Che siano i college imbiancati nella neve di febbraio o i boschi fiabeschi, le ossessioni che si agitano nelle opere di Osgood “Oz” Perkins non variano mai troppo: al centro c’è quasi sempre un confronto con la solitudine, la perdita, che finisce per permeare l’ambiente stesso e colare addosso ai personaggi. Le figure che portano avanti queste storie sono quelle di donne che si fanno carico di un pesante fardello esistenziale, evidente nel loro agire circospetto, che sembra aver interiorizzato la paura del vivere, anche quando magari il ruolo imporrebbe loro ben altra attitudine – e in effetti spesso quel ruolo se lo sono anche scelto come risposta al panico che le pervade. Accade così anche con Lee Harker, agente dell’FBI che già nelle prime missioni sembra possedere un latente dono di preveggenza, in virtù del quale viene assegnata a un caso difficile: la cattura del serial killer Longlegs che insanguina le strade dell’Oregon da circa un ventennio – l’azione si muove tra gli anni Settanta e i Novanta. Abile nel creare connessioni, ma afflitta proprio da quell’inquietudine del vivere tipica dei personaggi di Perkins, Lee si troverà di fronte a un caso che si intreccia su più livelli. C’è innanzitutto l’andirivieni temporale fra il passato e il presente dell’azione, propedeutico non solo a mappare l’azione del killer, ma anche a indagare il vissuto della protagonista e a compiere la necessaria ricognizione sui suoi timori ancestrali, legati alla famiglia e all’ambiente. Che non è naturalmente solo questione di dinamiche interpersonali interne alle quattro mura della casa natia, ma anche di un sentire diffuso in un’epoca priva di punti di riferimento e perciò in cerca di nuovi e più terribili riferimenti.

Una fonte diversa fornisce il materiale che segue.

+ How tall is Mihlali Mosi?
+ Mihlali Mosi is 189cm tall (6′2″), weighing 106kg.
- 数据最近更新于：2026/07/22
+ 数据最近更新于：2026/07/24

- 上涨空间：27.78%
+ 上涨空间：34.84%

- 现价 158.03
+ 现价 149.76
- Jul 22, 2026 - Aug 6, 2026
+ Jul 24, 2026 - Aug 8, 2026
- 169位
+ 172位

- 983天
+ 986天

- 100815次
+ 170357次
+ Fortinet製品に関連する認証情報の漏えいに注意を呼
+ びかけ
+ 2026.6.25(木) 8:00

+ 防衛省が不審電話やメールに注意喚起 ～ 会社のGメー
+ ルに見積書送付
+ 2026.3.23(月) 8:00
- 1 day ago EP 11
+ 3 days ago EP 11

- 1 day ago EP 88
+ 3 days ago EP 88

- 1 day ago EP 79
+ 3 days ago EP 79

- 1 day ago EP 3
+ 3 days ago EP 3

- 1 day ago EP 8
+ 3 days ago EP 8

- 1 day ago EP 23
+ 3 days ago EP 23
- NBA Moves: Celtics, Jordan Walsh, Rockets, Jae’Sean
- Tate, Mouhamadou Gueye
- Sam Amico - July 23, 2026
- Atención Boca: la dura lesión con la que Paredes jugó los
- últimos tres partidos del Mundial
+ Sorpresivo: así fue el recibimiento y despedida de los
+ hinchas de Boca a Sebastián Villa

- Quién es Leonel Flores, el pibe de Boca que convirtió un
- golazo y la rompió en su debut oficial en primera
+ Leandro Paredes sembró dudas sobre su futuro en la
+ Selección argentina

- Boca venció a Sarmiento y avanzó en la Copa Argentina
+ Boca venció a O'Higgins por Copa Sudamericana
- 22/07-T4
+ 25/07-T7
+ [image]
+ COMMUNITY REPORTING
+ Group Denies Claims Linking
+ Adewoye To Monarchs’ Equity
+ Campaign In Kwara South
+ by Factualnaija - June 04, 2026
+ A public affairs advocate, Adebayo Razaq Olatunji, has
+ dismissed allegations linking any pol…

Il ribaltamento della prospettiva è in effetti un altro elemento cardine dell’opera di Perkins, la con/fusione fra l’eroina e il Male come elemento da combattere ma da cui si resta in un certo qual modo affascinanti e forse involontariamente complici. Se Lee (forse) non compirà fino in fondo il passo, di sicuro le figure che la circondano sembrano influenzate da questa doppiezza, dalla madre a – soprattutto – il killer che sembra una trasfigurazione del Norman Bates paterno (di Perkins) in una salsa più clownesca. È un film-Psycho questo Longlegs, insomma, che cambia pelle nel corso dell’azione, muovendosi fra i registri e le epoche, fra la detection thriller in stile anni Novanta (quelli di Seven, Il silenzio degli innocenti, Basic Instinct, Blue Steel, Il collezionista di ossa e via citando) e le fascinazioni sataniche e soprannaturali dei Settanta (L’esorcista, La pelle di Satana, In corsa con il Diavolo, Il presagio, Sentinel…), senza uno spirito direttamente citazionista, ma piuttosto di affinità identitaria. Del resto non sembra peregrino immaginare l’opera anche come una elaborazione stessa del percorso personale di Perkins, alle prese con l’eredità paterna, i segreti di famiglia e la necessità di unire i punti. Lee Harker in questo modo si fa metafora dell’autore stesso e del suo tentativo di ricomporre un quadro più ampio, che partendo da una vicenda pubblica arrivi anche al privato, mettendo in fila i pezzi delle varie età della sua vita, dall’inconsapevolezza dell’infanzia, all’età adulta in cui può finalmente raccontare le sue storie e mettere in scena il proprio mondo.
Un’opera-specchio, che si offre allo spettatore con un senso delle atmosfere denso, vischioso, capace di trasfigurare gli spazi in senso espressionista, come a cercare una sintesi tra i bianchi di February e i neri di Gretel e Hansel, sempre in virtù degli interstizi fra opposti in cui l’intera vicenda si muove. In questo, parte integrante dell’operazione è anche l’utilizzo di un cast funzionale alla vicenda, ma in grado di creare le giuste risonanze. La scelta delle attrici protagoniste è da sempre uno dei punti di forza nel cinema di Perkins, da Emma Roberts a Sophia Lillis, e qui confermata da una Maika Monroe che appare ancora oppressa dall’entità di It Follows o dalle invasioni casalinghe di The Guest. È lei a reggere il peso del film, nonostante la presenza di un Nicolas Cage irriconoscibile, istrionico ma inserito in maniera efficiente, altro segnale di una visione che ha saputo tenere insieme tutte le varie direttrici in un risultato affascinante e coerente.